The first cat hospitalised after the botched cull on Stockton Breakwall has found her forever home, as carers and campaigners plan a protest against possible future culls.
The Herald reported last month that cat Lily was taken to Mayfield Vet after she was shot in the eye during an attempted cull of the breakwall cats on December 17 ordered by the Port of Newcastle.
After two weeks at the vet which included being fed via a tube through the back of her neck, Lily has now been discharged from the animal hospital and is living with a carer.
She is blind, but otherwise recovering slowly in her new home.
Her new owner, who did not wish to be identified, had thankfully formed a close bond with Lily over several months on the breakwall before she was shot.
"She's had a little wander, came out of her cage," fellow carer Nadine Sisterson said. "She can't see but she's following voices. She's using her senses to get around. It's only early days, she has a very big recovery ahead.
"She's quite traumatised. They take her outside in her cage and see a different cat emerge. She's really alert, her ears stand up.

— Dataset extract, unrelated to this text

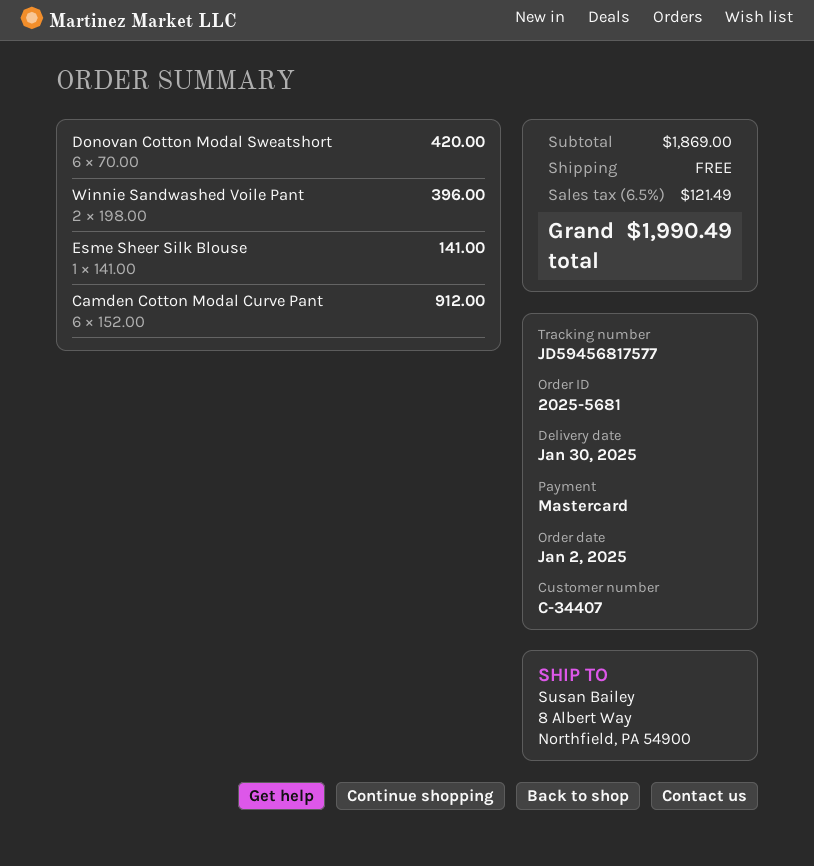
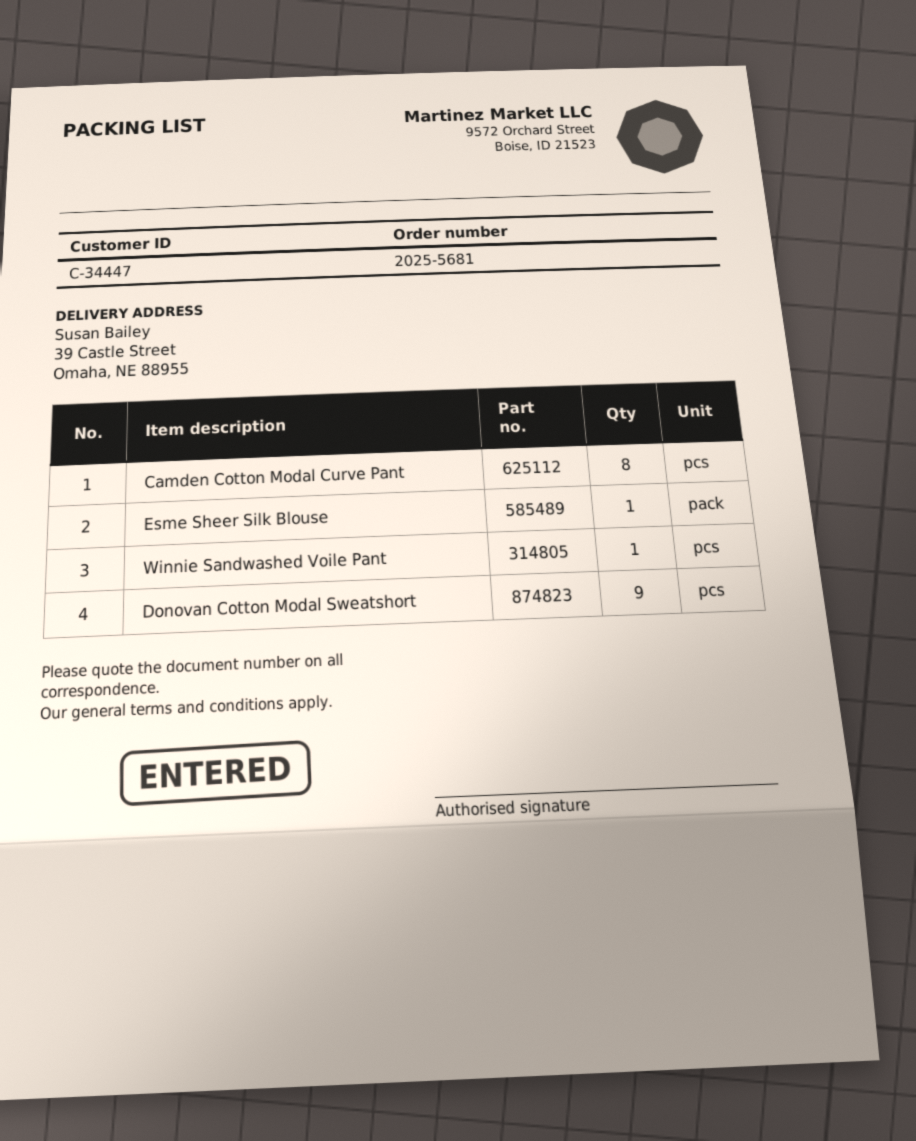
customer number: C-34407 -> C-34447
ship to: 8 Albert Way, Northfield, PA 54900 -> 39 Castle Street, Omaha, NE 88955
Donovan Cotton Modal Sweatshort: 6 -> 9
Winnie Sandwashed Voile Pant: 2 -> 1
Camden Cotton Modal Curve Pant: 6 -> 8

All she's ever known is outside."
Meanwhile the Stray Cats Project is planning a protest for January 14 at midday outside the Port of Newcastle Building.
Founder Rochelle Wood said rescuers were calling on the port not to perform any more culls on the breakwall cats.
"They're not saying they're going to stop the cull," Ms Wood said.
The port said all animal control activity remained suspended while an investigation is underway.
A spokesperson said the investigation, which was launched in December, "is being led by external experts and is examining all aspects of the activity".
"It would not be appropriate to comment until the investigation is complete," the spokesperson said.
"Port of Newcastle's priority is to ensure the site is safe for our community, while also protecting native flora and fauna and aligning with government advice on this issue."
Ms Sisterson said carers had been working around the clock to get the cats off the wall and into care.
Ms Wood said they had managed to take 16 cats off the wall, while they believe 16 cats remain out there - 14 of which are desexed.
She said another two undesexed males had moved in since the cull, and they believe eight were killed and taken away, as they haven't seen those cats since.
"TNR (trap-neuter-release) research says cats will hold a number in an area, but if you remove them, undesexed cats will move into the space," Ms Wood said.